Lucifer turned his head slowly to look at the Captain. He didn't draw a weapon. He didn't raise a hand. He just looked. And then, he smiled. It wasn't a smile of joy. It was the smile a boot gives to an ant.
"Identify myself?" Lucifer mused. "You do not ask the sun for its name before it burns you, little man. You just burn."
The pressure in the courtyard spiked. It went from heavy to crushing. The flagstones beneath Lucifer's feet cracked, a spiderweb of fractures spreading out from him in a perfect circle. He took a single step forward. The sheer arrogance radiating from him was a physical force, a tangible wave of superiority that hit the defenders like a physical wall.
"I am not here for war," Lucifer stated, brushing an invisible speck of dust from his white pauldron. "War implies that there is a chance for the other side to win. War implies a struggle. This? This is housekeeping. This is taking out the trash. I am here for an execution."
The terror in the courtyard was absolute. It wasn't just fear of death; it was the primal fear of a prey animal in the presence of an apex predator. The soldiers of House Ferrum were trained to fight men, beasts, and even magic users. But they weren't trained to fight gravity. They weren't trained to fight a concept. And that is what Lucifer was. He was the concept of Pride made flesh.

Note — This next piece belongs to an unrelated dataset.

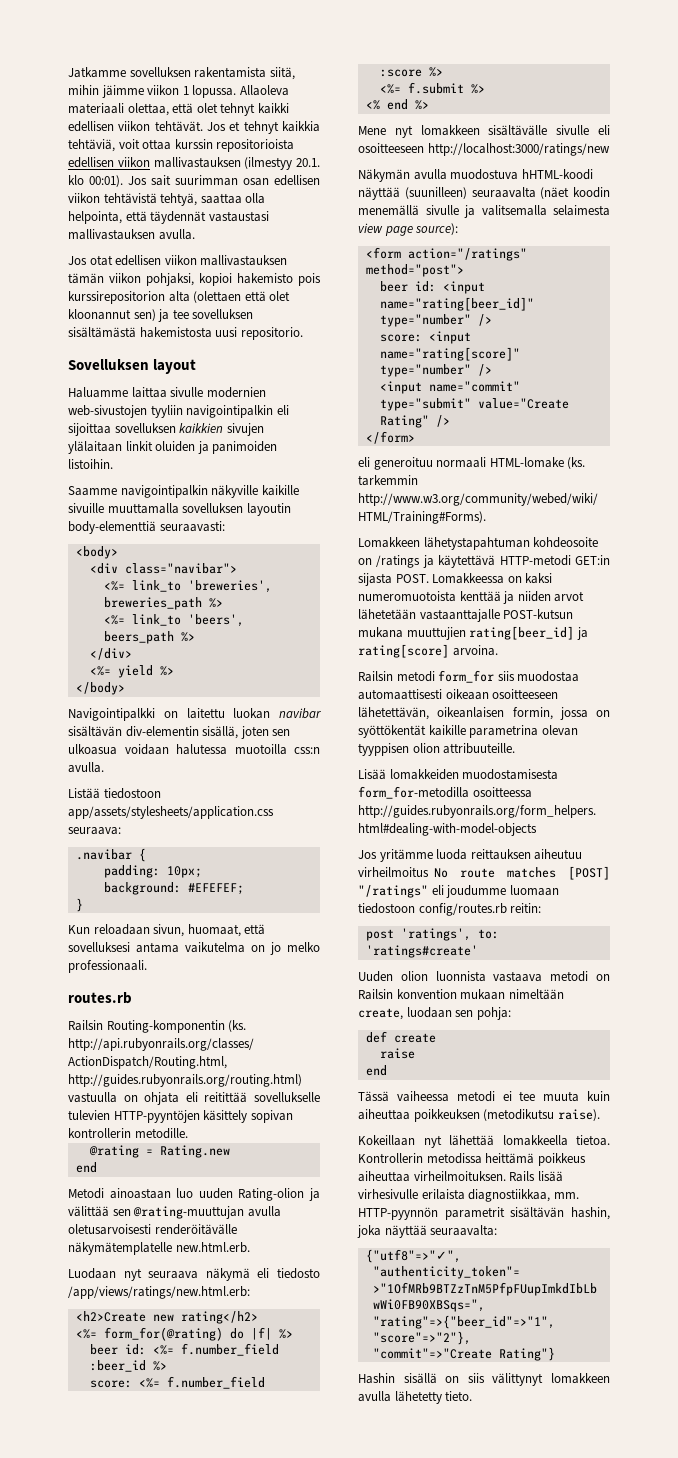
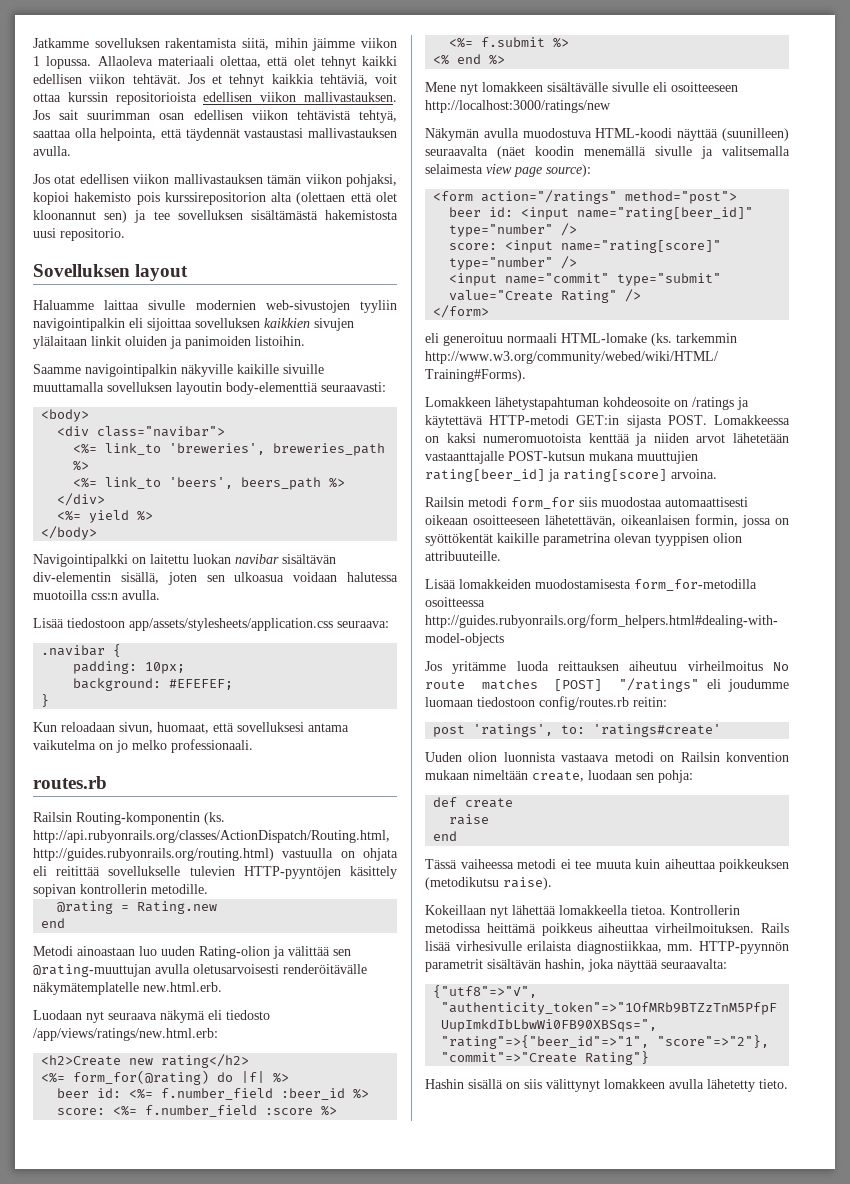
[153,157,320,170] [68,175,123,187] mallivastauksen (ilmestyy 20.1. klo 00:01). -> [304,92,398,102] mallivastauksen.
[68,788,100,799] Listää -> [33,618,64,628] Lisää
[521,169,593,180] hHTML-koodi -> [595,128,673,138] HTML-koodi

"Form ranks!" the Captain screamed, trying to rally his men. "Attack! Don't let him take another step! For the Arch Duke! For the North!"
It was a valiant effort. About fifty House Guards, the elite shock troops of the estate, managed to overcome the crushing pressure through sheer force of will. They roared their battle cries, raised their halberds and swords, and charged. It was a wave of steel and discipline, a coordinated assault that would have broken a cavalry charge.
They rushed toward the lone figure in white. They were ten feet away. Five feet away.
Lucifer didn't blink. He didn't shift his stance. He didn't even look at them. He simply released a fraction of his spiritual pressure, focusing it outward like a pulse.
Thrum.
The sound was like a heavy book slamming shut.
The charging guards didn't fly backward. They didn't burn. They simply stopped. The air around Lucifer became harder than diamond, heavier than a mountain. The fifty men hit that invisible wall of pressure and were instantly, horrifyingly flattened.